Alex Lauginiger, a fourth-year in economics, said he thinks anyone who passes the state standards should have the freedom to exercise their constitutional right.
"I have always felt safe on campus, and I don't think legalized concealed carry is a necessity,” Lauginiger said, “but if a student legally obtains a concealed carry license, they should be allowed to carry as they see fit."
J.R. Graham, a third-year in mechanical engineering, said he wants to see more focus on the type of guns citizens are allowed to own.
"As much as I wouldn't like the government to get involved, something has to happen, you can't have these kids running around with assault rifles,” Graham said. “There need to be restrictions or a ban on certain types of firearms."
OSU Police Chief Paul Denton assures that the department is on top of things and does everything in its power to keep OSU a first-rate protection zone.
"In terms of a (possible) shooting, we are elite among our peers in response and preparedness,” Denton said. “We are well-prepared with equipment and resources to respond effectively. We are one of the few campus police agencies in the nation with our own response team."
Denton also addressed the mental health concerns that have arisen in public debates as of late and pointed out that OSU works equally as hard at managing those issues.
"I think our campus has a focus on prevention and specifically dealing with disturbed or disruptive individuals … (and) healing distressed individuals, providing guides and discussions and training sessions have all taken place,” Denton said. “The student conduct office works among those lines and we would then help individuals that may pose a threat to themselves or others.”
Lastly, he responded to the concealed carry laws and advised those who may feel they are exposed to danger to seek proper defense.
"If people are following the law and abiding by the law in their community by upholding their right to the second amendment, we respect that,” Denton said. “We also offer programs for self defense ... putting oneself in a self defense mindset takes on more than just being physically able to defend yourself. Also, I would strongly encourage everyone not to be fearful or hesitant to call on an authority – which can be police, an RA, staff, whoever that may be – when you see someone in distress."
Some students said they think the government’s decision to make gun’s harder to procure may increase the average person’s vulnerability.
"I don't like that the government is tightening gun control. I believe that it will just take the guns away from good people and not make a difference.” said Nick Kelly, a fourth-year in psychology. “Criminals aren't buying their guns at the store and getting them registered; this will just create a bigger black market for guns, putting them in the hands of criminals."
Whereas another student said he feels the options to possess a gun should remain open to any qualified applicant.
"I feel the same as I always have, which is decently safe,” said John Griffith, a third-year in human resources. “That opinion also comes with the fact that at Ohio State and in the Columbus area I feel extremely safe when I'm in class, walking around or out at night.

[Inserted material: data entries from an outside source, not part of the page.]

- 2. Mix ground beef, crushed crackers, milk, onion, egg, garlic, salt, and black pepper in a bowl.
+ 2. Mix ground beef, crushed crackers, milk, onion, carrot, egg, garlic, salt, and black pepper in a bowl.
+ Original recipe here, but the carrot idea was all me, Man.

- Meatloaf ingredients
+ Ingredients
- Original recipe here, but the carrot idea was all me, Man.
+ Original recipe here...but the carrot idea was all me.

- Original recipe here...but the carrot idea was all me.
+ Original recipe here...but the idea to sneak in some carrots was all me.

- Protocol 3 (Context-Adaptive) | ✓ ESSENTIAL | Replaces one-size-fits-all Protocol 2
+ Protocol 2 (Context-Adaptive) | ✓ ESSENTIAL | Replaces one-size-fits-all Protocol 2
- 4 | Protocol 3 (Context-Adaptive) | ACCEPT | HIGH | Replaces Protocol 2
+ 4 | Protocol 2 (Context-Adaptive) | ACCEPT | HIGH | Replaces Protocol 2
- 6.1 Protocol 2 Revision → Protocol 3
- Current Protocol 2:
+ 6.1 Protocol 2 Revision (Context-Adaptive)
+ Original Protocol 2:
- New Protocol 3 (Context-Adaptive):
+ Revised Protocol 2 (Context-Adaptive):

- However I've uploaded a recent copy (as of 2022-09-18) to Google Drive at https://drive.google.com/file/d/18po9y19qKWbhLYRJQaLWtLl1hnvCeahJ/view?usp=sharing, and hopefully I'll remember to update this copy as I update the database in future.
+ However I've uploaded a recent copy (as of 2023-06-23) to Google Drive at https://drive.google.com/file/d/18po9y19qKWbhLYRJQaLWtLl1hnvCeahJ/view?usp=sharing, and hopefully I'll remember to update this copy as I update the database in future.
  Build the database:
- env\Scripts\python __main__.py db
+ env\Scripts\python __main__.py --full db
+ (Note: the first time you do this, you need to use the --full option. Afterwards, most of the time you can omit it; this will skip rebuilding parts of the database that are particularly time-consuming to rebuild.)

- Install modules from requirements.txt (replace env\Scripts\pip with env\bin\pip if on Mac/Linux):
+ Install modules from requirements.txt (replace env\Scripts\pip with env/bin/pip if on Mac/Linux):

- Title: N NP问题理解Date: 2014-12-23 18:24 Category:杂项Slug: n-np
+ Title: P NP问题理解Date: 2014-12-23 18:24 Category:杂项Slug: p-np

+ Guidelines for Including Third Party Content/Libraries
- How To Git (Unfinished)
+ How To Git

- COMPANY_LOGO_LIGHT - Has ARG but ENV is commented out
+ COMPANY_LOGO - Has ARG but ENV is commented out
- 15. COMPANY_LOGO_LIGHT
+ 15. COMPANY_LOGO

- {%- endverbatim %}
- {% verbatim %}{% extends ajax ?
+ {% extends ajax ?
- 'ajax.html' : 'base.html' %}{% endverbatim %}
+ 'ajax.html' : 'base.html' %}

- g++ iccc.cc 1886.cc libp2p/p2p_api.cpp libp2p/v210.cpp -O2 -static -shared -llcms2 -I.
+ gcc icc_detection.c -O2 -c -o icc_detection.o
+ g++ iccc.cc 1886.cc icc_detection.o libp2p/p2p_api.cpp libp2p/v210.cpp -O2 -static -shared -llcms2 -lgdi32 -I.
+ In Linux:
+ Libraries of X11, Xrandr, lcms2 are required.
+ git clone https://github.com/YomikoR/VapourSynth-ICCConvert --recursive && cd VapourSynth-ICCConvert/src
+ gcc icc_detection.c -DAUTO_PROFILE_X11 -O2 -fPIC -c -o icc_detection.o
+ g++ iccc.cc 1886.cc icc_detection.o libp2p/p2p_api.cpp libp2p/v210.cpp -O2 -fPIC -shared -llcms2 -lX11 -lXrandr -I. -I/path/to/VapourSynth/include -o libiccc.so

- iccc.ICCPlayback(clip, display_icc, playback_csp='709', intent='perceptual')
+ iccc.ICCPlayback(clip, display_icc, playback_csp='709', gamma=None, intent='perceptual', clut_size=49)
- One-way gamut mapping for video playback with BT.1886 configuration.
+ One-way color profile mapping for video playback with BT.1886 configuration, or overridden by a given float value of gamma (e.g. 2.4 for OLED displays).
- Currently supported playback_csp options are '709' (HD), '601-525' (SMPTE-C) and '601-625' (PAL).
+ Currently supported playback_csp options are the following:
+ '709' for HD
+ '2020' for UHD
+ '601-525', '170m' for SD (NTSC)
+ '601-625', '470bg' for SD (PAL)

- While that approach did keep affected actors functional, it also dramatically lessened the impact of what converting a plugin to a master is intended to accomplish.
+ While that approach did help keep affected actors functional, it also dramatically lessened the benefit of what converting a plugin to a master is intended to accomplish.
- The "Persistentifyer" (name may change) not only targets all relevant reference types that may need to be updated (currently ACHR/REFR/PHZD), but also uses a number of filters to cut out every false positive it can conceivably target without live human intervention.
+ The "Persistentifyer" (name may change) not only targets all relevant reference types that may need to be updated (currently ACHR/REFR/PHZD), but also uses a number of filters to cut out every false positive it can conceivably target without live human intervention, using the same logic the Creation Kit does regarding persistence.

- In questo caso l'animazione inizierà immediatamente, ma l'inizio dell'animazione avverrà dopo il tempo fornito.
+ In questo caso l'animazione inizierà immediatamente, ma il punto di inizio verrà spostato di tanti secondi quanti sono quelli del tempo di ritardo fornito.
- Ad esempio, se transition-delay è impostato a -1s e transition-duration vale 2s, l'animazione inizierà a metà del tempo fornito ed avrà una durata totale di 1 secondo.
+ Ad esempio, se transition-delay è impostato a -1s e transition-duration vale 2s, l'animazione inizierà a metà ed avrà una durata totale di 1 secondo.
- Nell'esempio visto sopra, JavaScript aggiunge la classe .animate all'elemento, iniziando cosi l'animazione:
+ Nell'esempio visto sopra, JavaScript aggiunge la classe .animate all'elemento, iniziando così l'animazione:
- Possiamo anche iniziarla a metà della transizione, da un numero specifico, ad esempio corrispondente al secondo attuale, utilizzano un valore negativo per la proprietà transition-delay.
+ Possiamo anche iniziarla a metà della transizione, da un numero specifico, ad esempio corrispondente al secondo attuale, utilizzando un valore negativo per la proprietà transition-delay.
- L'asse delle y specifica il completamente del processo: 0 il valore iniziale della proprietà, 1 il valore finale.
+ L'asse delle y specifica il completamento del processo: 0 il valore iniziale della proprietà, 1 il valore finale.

As for gun control, I believe if someone wants to own a gun they should be able to as long as they meet the criteria that is already in place."
Opinions about gun control are incredibly diverse among college students, but the one consensus is that most, regardless of their concealed carry stance, seem to feel safe on campus. That observation, coupled with Denton’s assured readiness, is at least a comforting combination.
Bianca Briggs and Chelsea Castle contributed to this story.